In a single-judge order of February 26, 2001, the Court remanded a June 29, 1999, decision of the Board of Veterans’ Appeals (Board) that determined that new and material evidence had not been received to reopen a claim for service connection for a neuropsychiatric disorder. The Court found that a remand was required by the Veterans Claims Assistance Act of 2000, Pub.L. No. 106-475, 114 Stat. 2096 (Nov. 9, 2000) (VCAA). On March 19, 2001, the appellant filed, through counsel, a timely motion for reconsideration or a panel decision.

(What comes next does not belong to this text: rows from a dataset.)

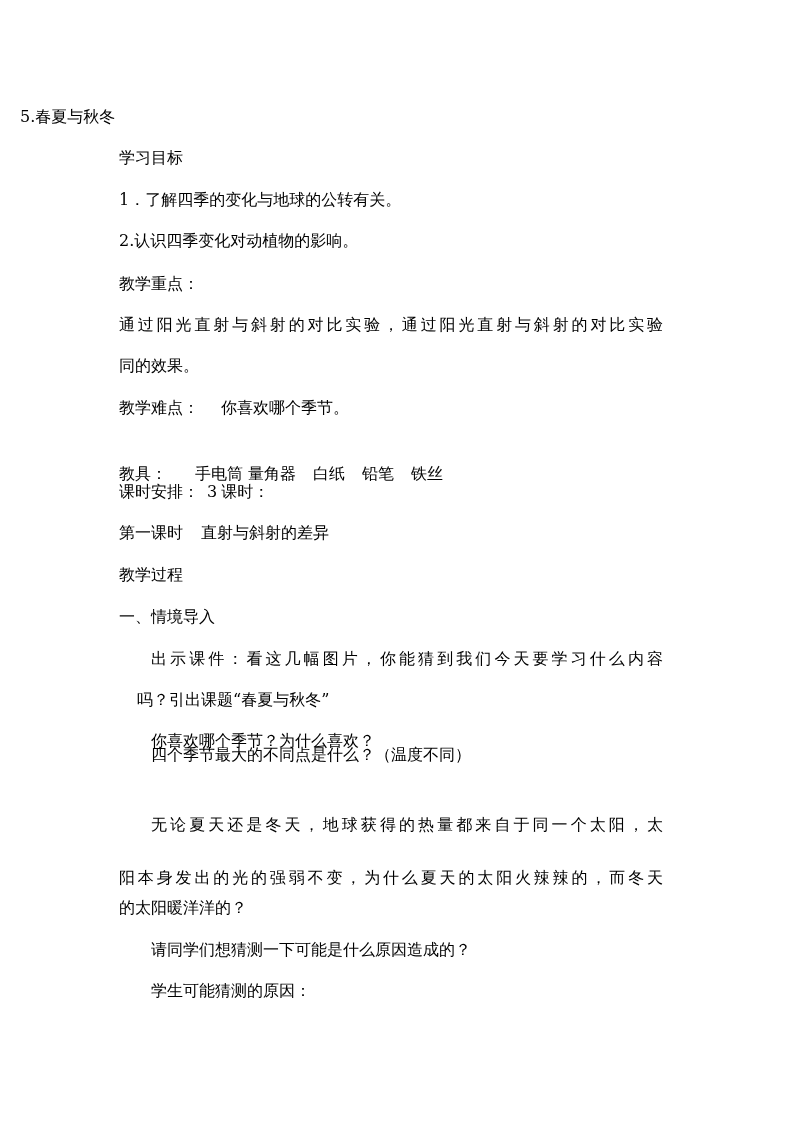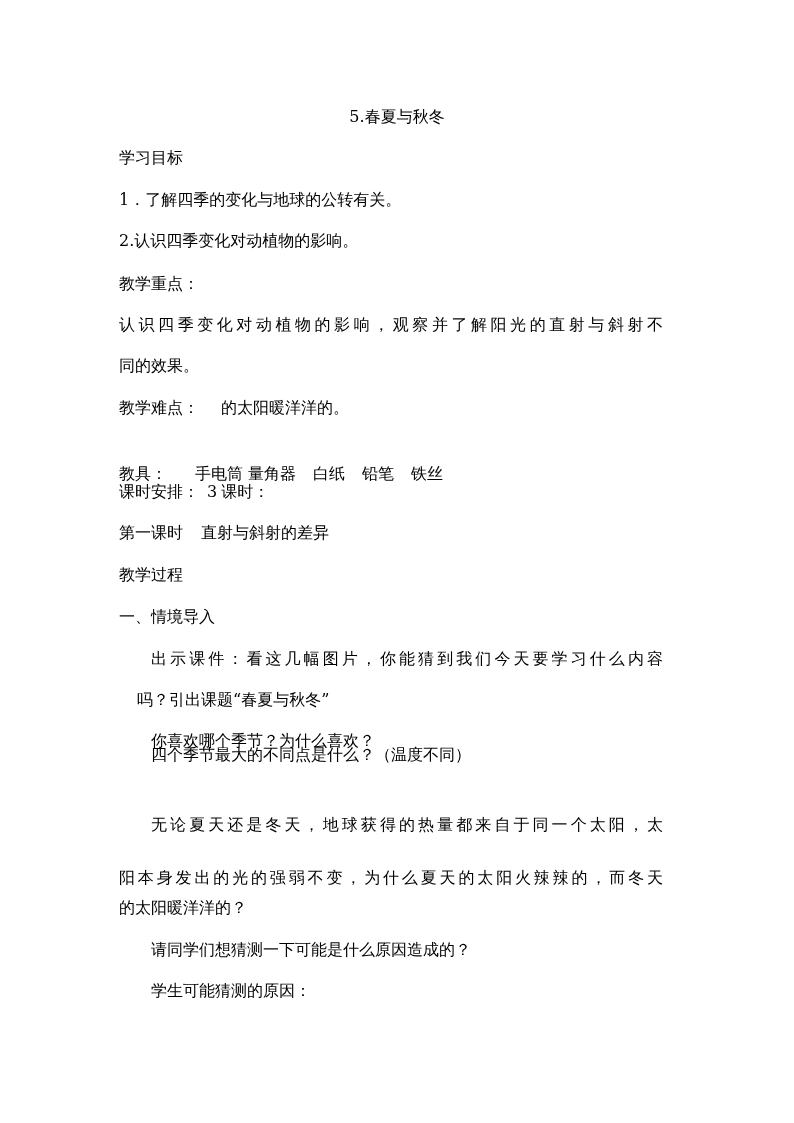--- a/index.html
+++ b/index.html
@@ -14,7 +14,7 @@
     font-size: 16px; line-height: 20px; white-space: nowrap;
     letter-spacing: 0px;
   }
-  .title { left: 0; width: 794px; text-align: center; box-sizing: border-box; }
+  .title { left: 0; width: 794px; padding-left: 20px; box-sizing: border-box; }
   .bold { font-weight: normal; }
   .indent { padding-left: 32px; }
   .justify { text-align: justify; text-align-last: justify; }

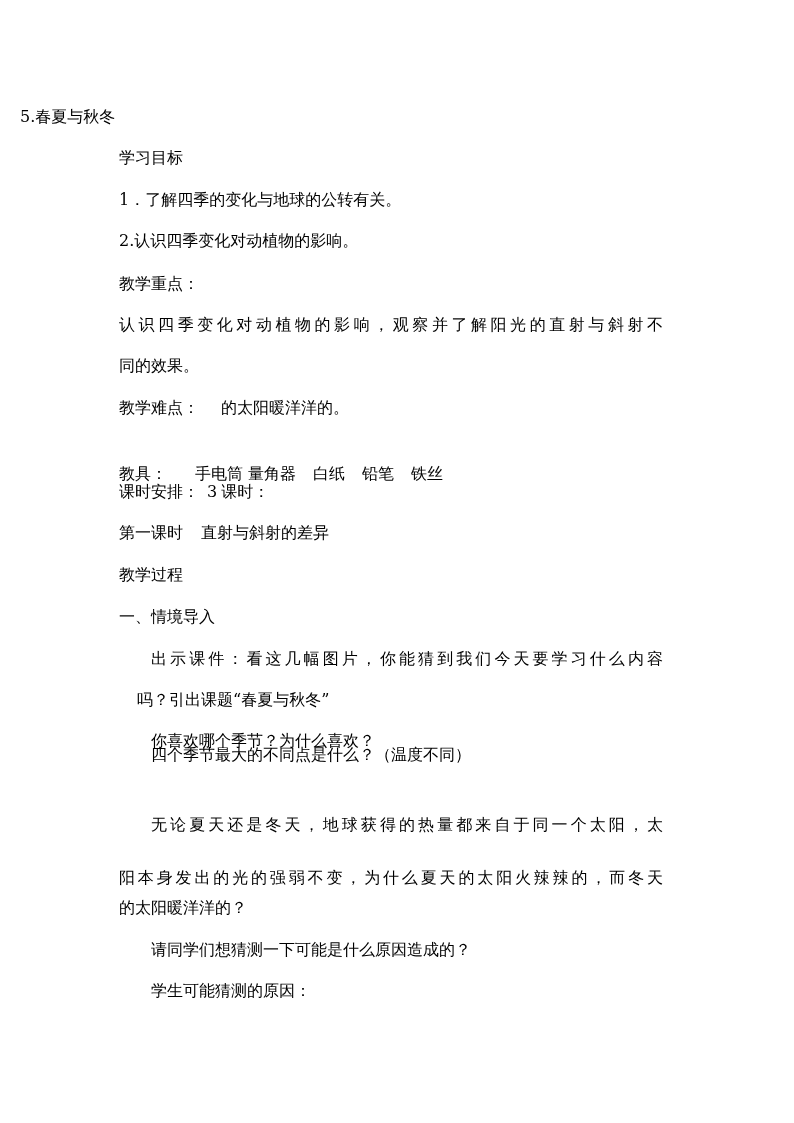--- a/index.html
+++ b/index.html
@@ -32,7 +32,7 @@
   <div class="line" style="top:231px;">2.认识四季变化对动植物的影响。</div>
 
   <div class="line bold" style="top:274px;">教学重点：</div>
-  <div class="line justify" style="top:315px;">认识四季变化对动植物的影响，观察并了解阳光的直射与斜射不</div>
+  <div class="line justify" style="top:315px;">通过阳光直射与斜射的对比实验，通过阳光直射与斜射的对比实验</div>
   <div class="line" style="top:356px;">同的效果。</div>
 
   <div class="line" style="top:398px;">

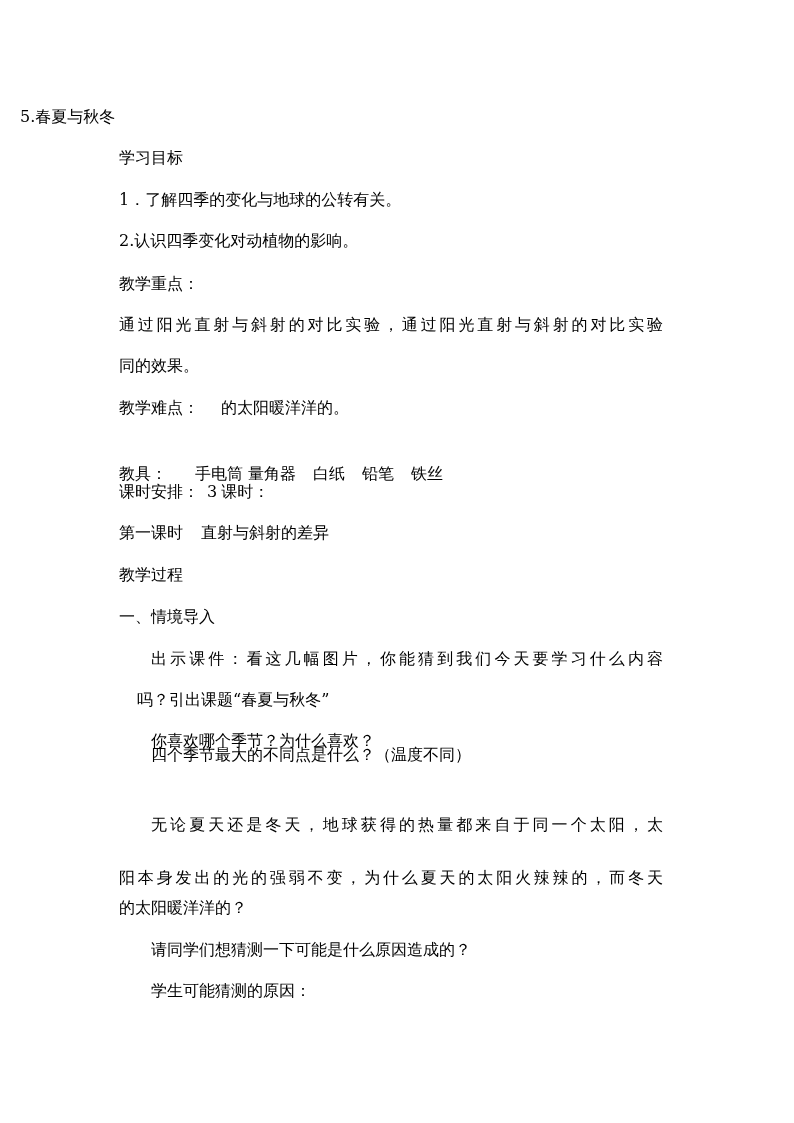--- a/index.html
+++ b/index.html
@@ -36,7 +36,7 @@
   <div class="line" style="top:356px;">同的效果。</div>
 
   <div class="line" style="top:398px;">
-    <span class="bold">教学难点：</span><span class="gap" style="width:22px;"></span><span>的太阳暖洋洋的。</span>
+    <span class="bold">教学难点：</span><span class="gap" style="width:22px;"></span><span>你喜欢哪个季节。</span>
   </div>
 
   <div class="line" style="top:464px;">

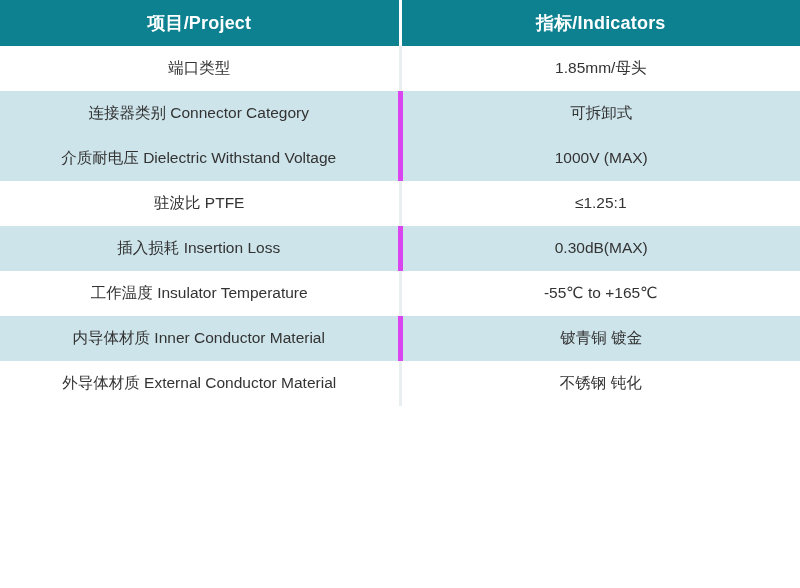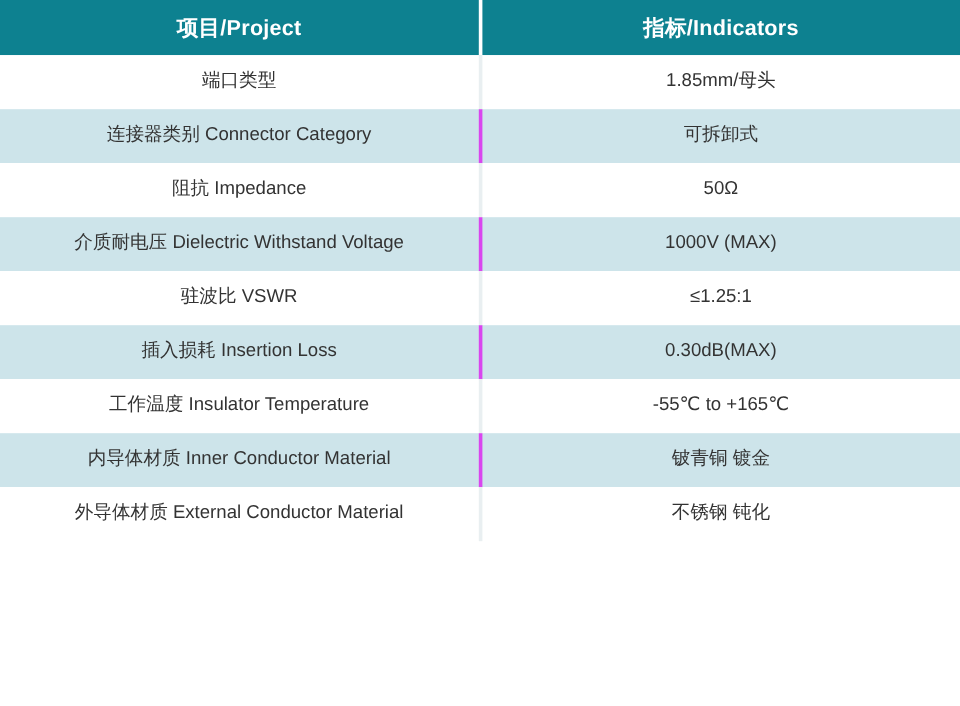--- a/index.html
+++ b/index.html
@@ -60,7 +60,7 @@
   }
 
   .spec-table tbody td.cell-project {
-    border-right: 3px solid #d946ef;
+    border-right: 5px solid #d946ef;
   }
   .spec-table tbody tr.row-light td.cell-project {
     border-right: 3px solid #e9eff1;

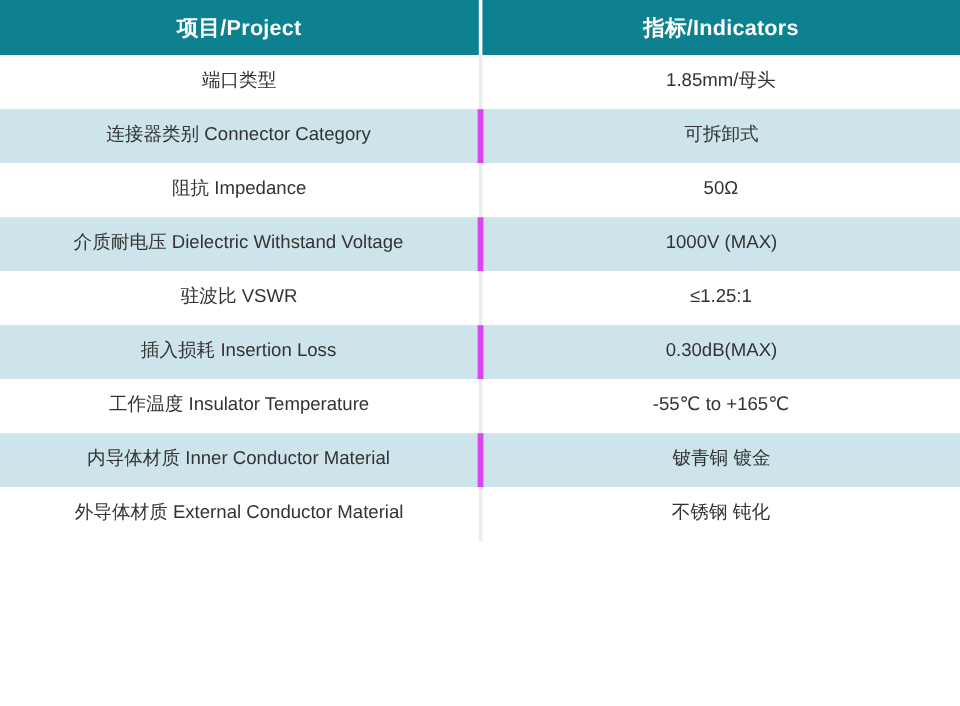--- a/index.html
+++ b/index.html
@@ -89,10 +89,6 @@
         <td class="cell-project">连接器类别 Connector Category</td>
         <td class="cell-indicator">可拆卸式</td>
       </tr>
-      <tr class="row-light">
-        <td class="cell-project">阻抗 Impedance</td>
-        <td class="cell-indicator">50Ω</td>
-      </tr>
       <tr class="row-tint">
         <td class="cell-project">介质耐电压 Dielectric Withstand Voltage</td>
         <td class="cell-indicator">1000V (MAX)</td>

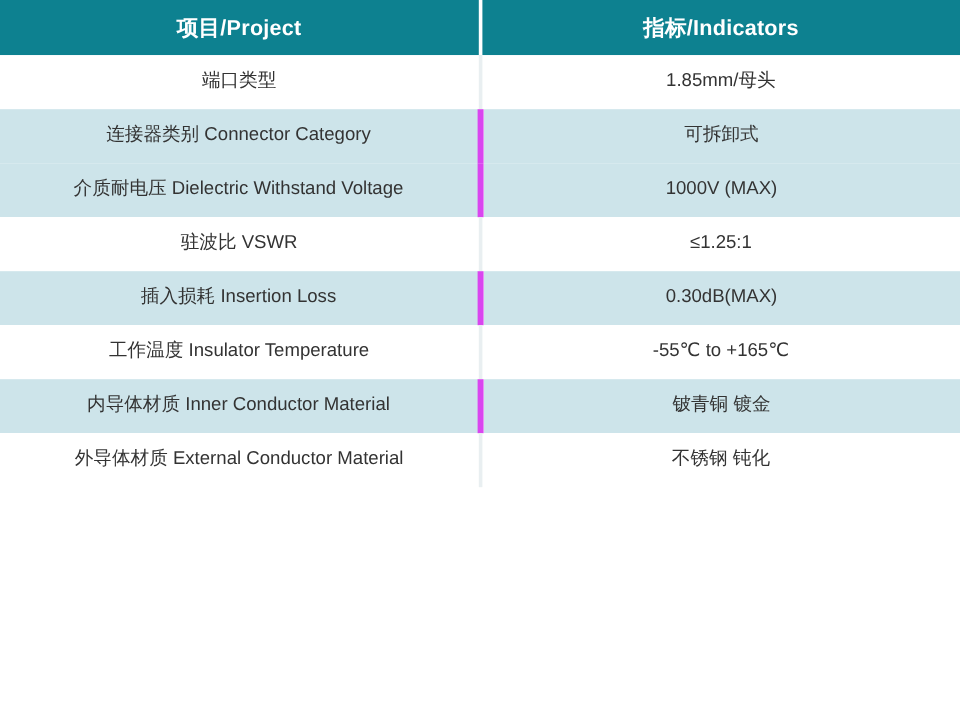--- a/index.html
+++ b/index.html
@@ -94,7 +94,7 @@
         <td class="cell-indicator">1000V (MAX)</td>
       </tr>
       <tr class="row-light">
-        <td class="cell-project">驻波比 VSWR</td>
+        <td class="cell-project">驻波比 PTFE</td>
         <td class="cell-indicator">≤1.25:1</td>
       </tr>
       <tr class="row-tint">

On consideration of the foregoing and the record on appeal, it is

ORDERED, by the single judge, that the motion for reconsideration is denied. It is further

ORDERED, by the panel, that the motion for a panel decision is denied.






Concurrence Opinion

KRAMER, Chief Judge,

concurring:

The appellant has failed to demonstrate that he would be prejudiced by a remand under the VCAA. “See Best v. Principi, — Vet.App. -, -, No. 99-1144, order at 1-2 (May 15, 2001) (per curiam order) (because of as yet unknown factual and legal context in which claim readjudi-cation will occur, absent ‘appropriate circumstances,’ Court refrains from exercising, either sua sponte or at appellant’s request, its discretion to address all allegations of error by Board of Veterans’ Appeals once it is determined that VCAA necessitates remand.”. Specifically, such prejudice may result where the appellant would have (1) argued and provided support for a reversal with a grant of benefits by this Court or (2) demonstrated that he would be prejudiced by a remand of his claim without consideration of additional allegations of error; that is, that the errors would not be mooted by a remand pursuant to the VCAA or could not be properly raised and eventually remedied on remand to the Board. '






Concurrence Opinion

STEINBERG, Judge,

concurring:

After careful examination of the record on appeal and all pleadings in this case, I do not believe that the appellant has presented a viable argument for a panel decision. I do not agree with the analysis in Chief Judge Kramer’s statement that the Court should consider the appellant’s specific assignments of Board error only when the appellant has demonstrated that he “would be prejudiced by a remand without consideration of’ such assignments of Board error. The potential for prejudice is enough, in my judgment.